Ograniczanie samotnych wyjść do łazienki miało zdaniem władz placówki zapobiec podobnym zdarzeniom w przyszłości. Zasady korzystania z toalet określono nawet w specjalnym zarządzeniu wydanym przez szkołę.
Dalsza część artykułu pod materiałem wideo
W sprawę zaangażowała się posłanka lewicy, Beata Maciejewska.
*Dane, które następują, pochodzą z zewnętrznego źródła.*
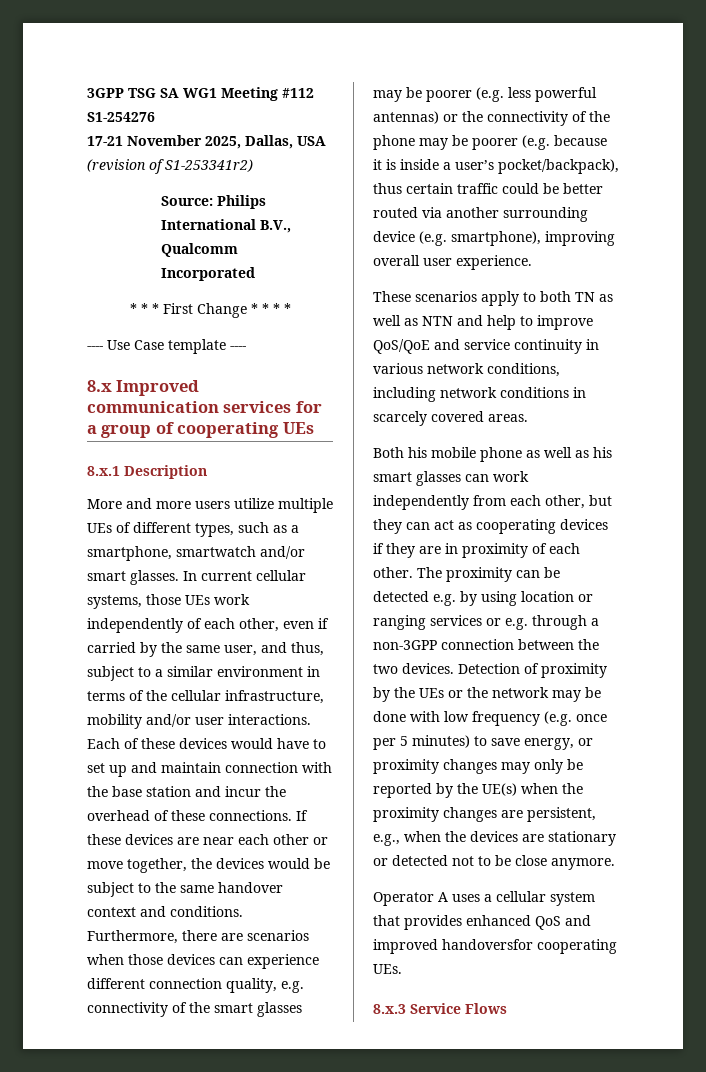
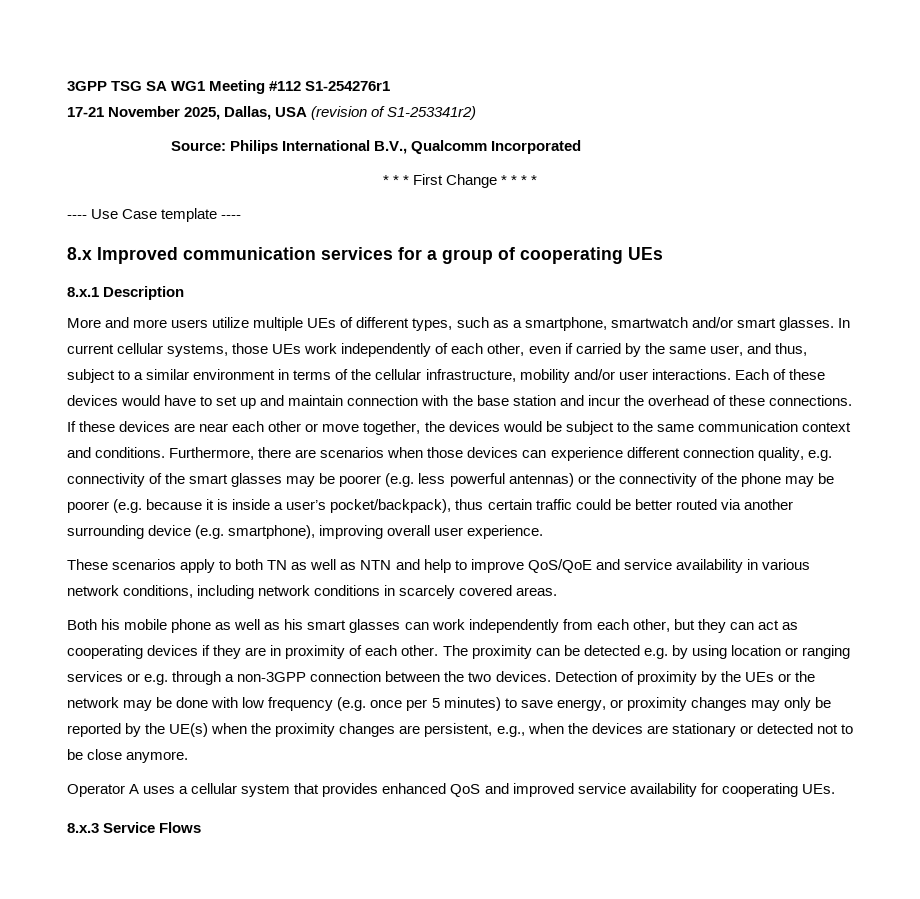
- 3GPP TSG SA WG1 Meeting #112 S1-254276
+ 3GPP TSG SA WG1 Meeting #112 S1-254276r1
- If these devices are near each other or move together, the devices would be subject to the same handover context and conditions.
+ If these devices are near each other or move together, the devices would be subject to the same communication context and conditions.
- These scenarios apply to both TN as well as NTN and help to improve QoS/QoE and service continuity in various network conditions, including network conditions in scarcely covered areas.
+ These scenarios apply to both TN as well as NTN and help to improve QoS/QoE and service availability in various network conditions, including network conditions in scarcely covered areas.
- Operator A uses a cellular system that provides enhanced QoS and improved handoversfor cooperating UEs.
+ Operator A uses a cellular system that provides enhanced QoS and improved service availability for cooperating UEs.

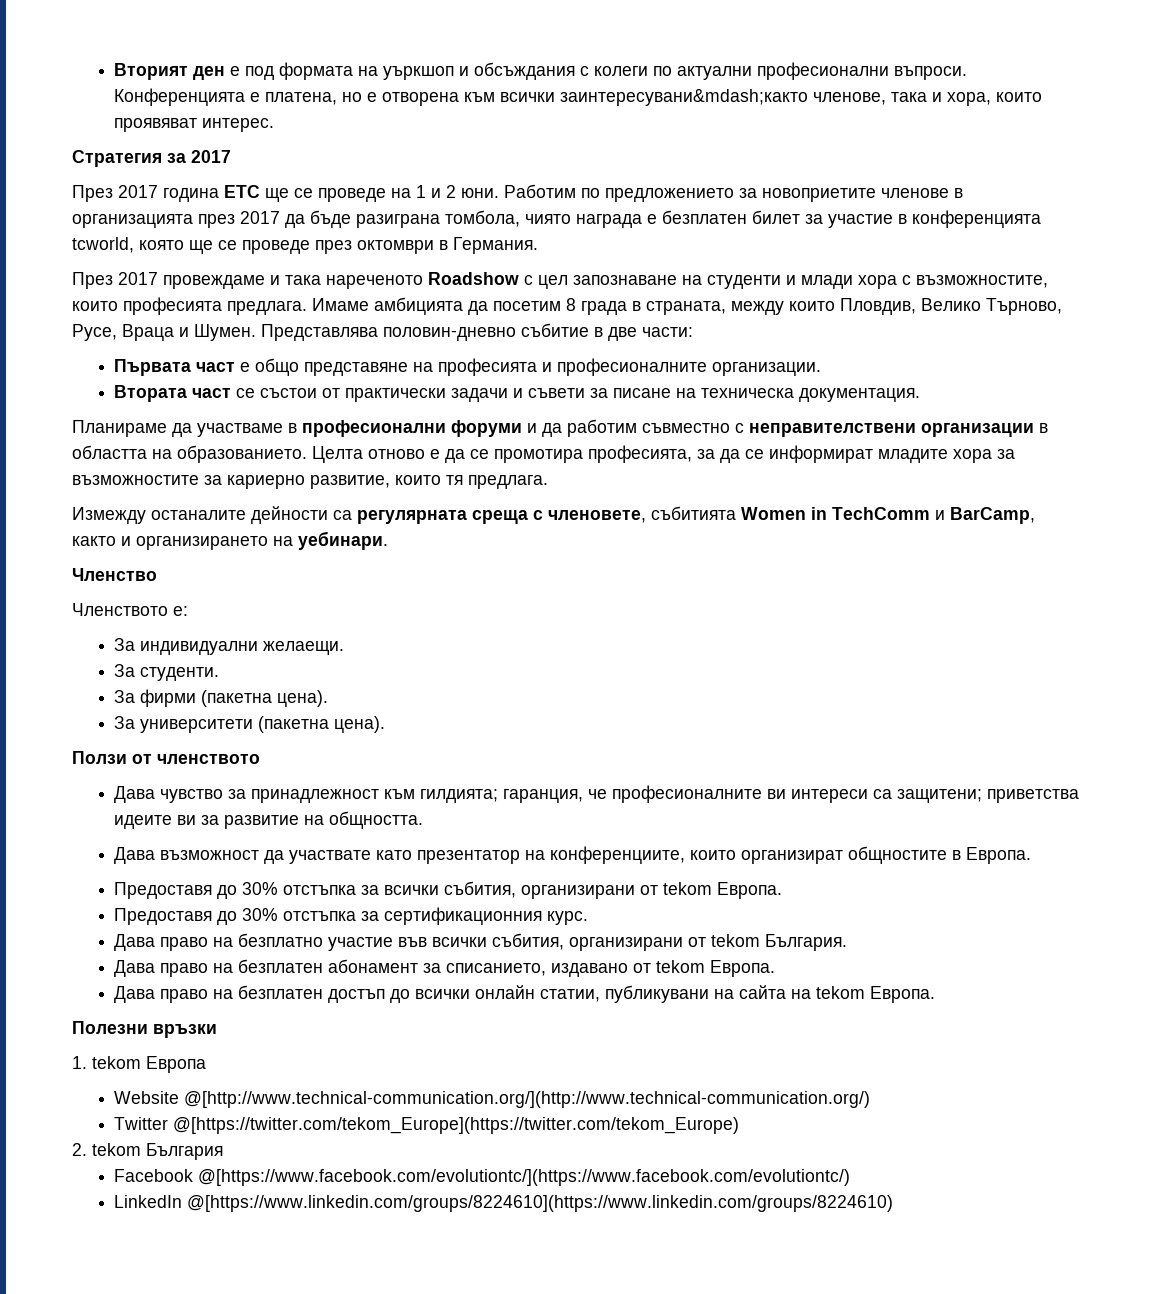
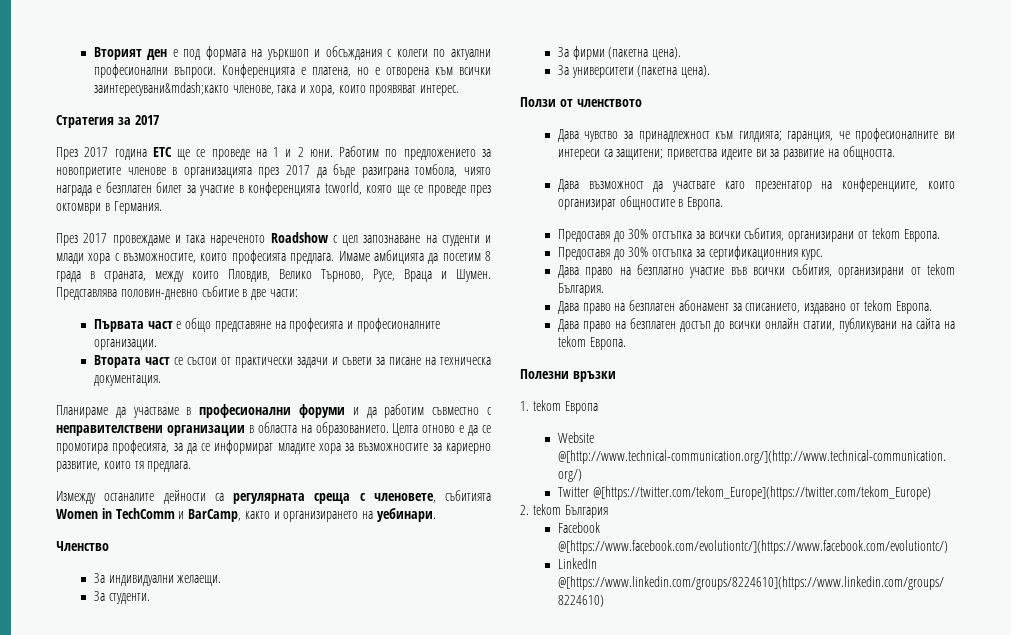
- Членството е:

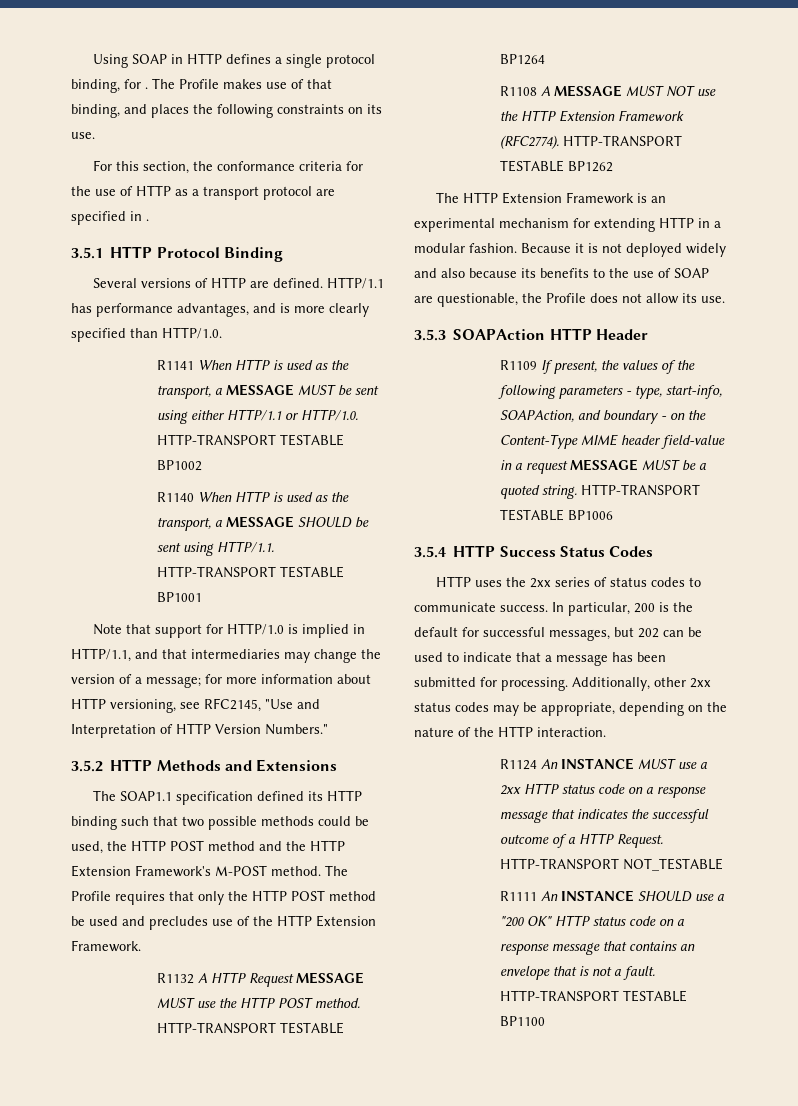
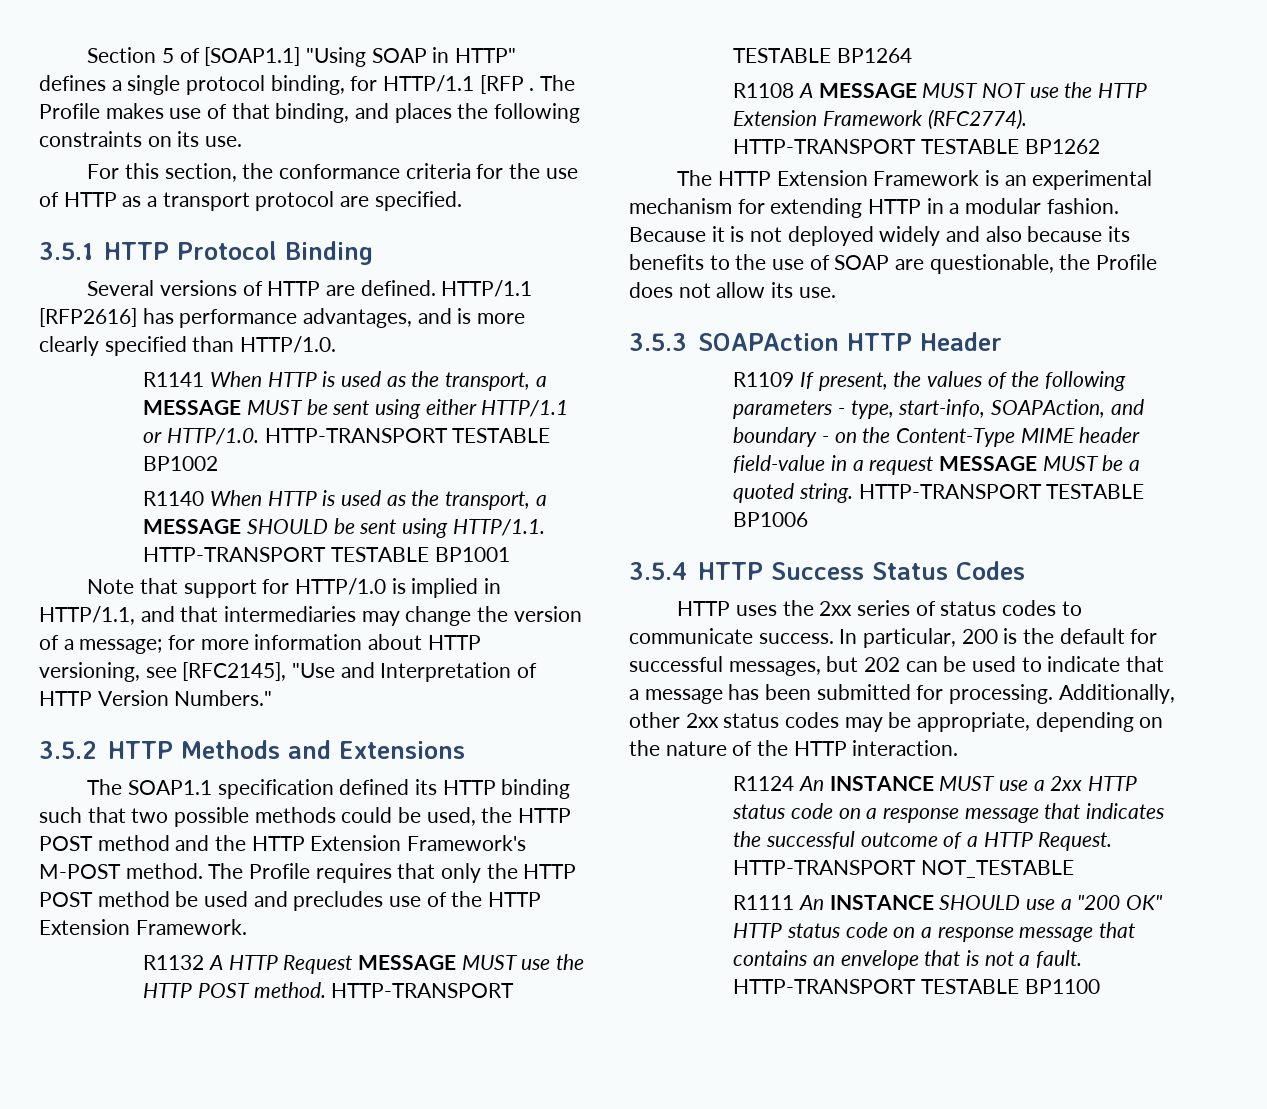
- Using SOAP in HTTP defines a single protocol binding, for .
+ Section 5 of [SOAP1.1] "Using SOAP in HTTP" defines a single protocol binding, for HTTP/1.1 [RFP .
- For this section, the conformance criteria for the use of HTTP as a transport protocol are specified in .
+ For this section, the conformance criteria for the use of HTTP as a transport protocol are specified.
- HTTP/1.1 has performance advantages, and is more clearly specified than HTTP/1.0.
+ HTTP/1.1 [RFP2616] has performance advantages, and is more clearly specified than HTTP/1.0.
- Note that support for HTTP/1.0 is implied in HTTP/1.1, and that intermediaries may change the version of a message; for more information about HTTP versioning, see RFC2145, "Use and Interpretation of HTTP Version Numbers."
+ Note that support for HTTP/1.0 is implied in HTTP/1.1, and that intermediaries may change the version of a message; for more information about HTTP versioning, see [RFC2145], "Use and Interpretation of HTTP Version Numbers."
Na swoim Twitterze przekonywała, że "Zapewnianie bezpieczeństwa nie może wiązać się naruszaniem godności. Szkoła powinna uczyć zrozumienia potrzeb i szacunku do własnego ciała". Kontrolę w szkole zapowiedziała także wiceprezydentka Gdańska, Monika Chabior:
Podjęłam decyzję o rozpoczęciu kontroli w placówce w zakresie współpracy dyrekcji szkoły z organami placówki, w tym Radą Rodziców i Samorządem Uczniowskim. Działanie to uzupełnia już podejmowane czynności, takie jak mediacje realizowane wśród członków Rady Pedagogicznej, liczne spotkania z przedstawicielami Rady Rodziców i rozmowy z dyrektorką szkoły. Oczekiwane przeze mnie zakończenie czynności kontrolnych w placówce pozwoli mi na podjęcie ewentualnych dalszych czynności formalnych w tej sprawie. Nie mniej jednak, zarówno w tym przypadku, jak i każdej gdańskiej szkoły i placówki oświatowej jestem otwarta na głos społeczności i wszelkie sygnały mające na celu dbałość o dobro, prawa i bezpieczeństwo uczniów i całych społeczności - deklarowała, cytowana przez Dziennik Bałtycki.
Po doniesieniach medialnych władze szkoły opublikowały dokument, z którego wynika, że uczniowie będą mogli korzystać z toalet podczas lekcji, jednak jeśli nauczyciel "uzna to za konieczne", za potrzebą będą mogli pójść w towarzystwie "innego pracownika szkoły".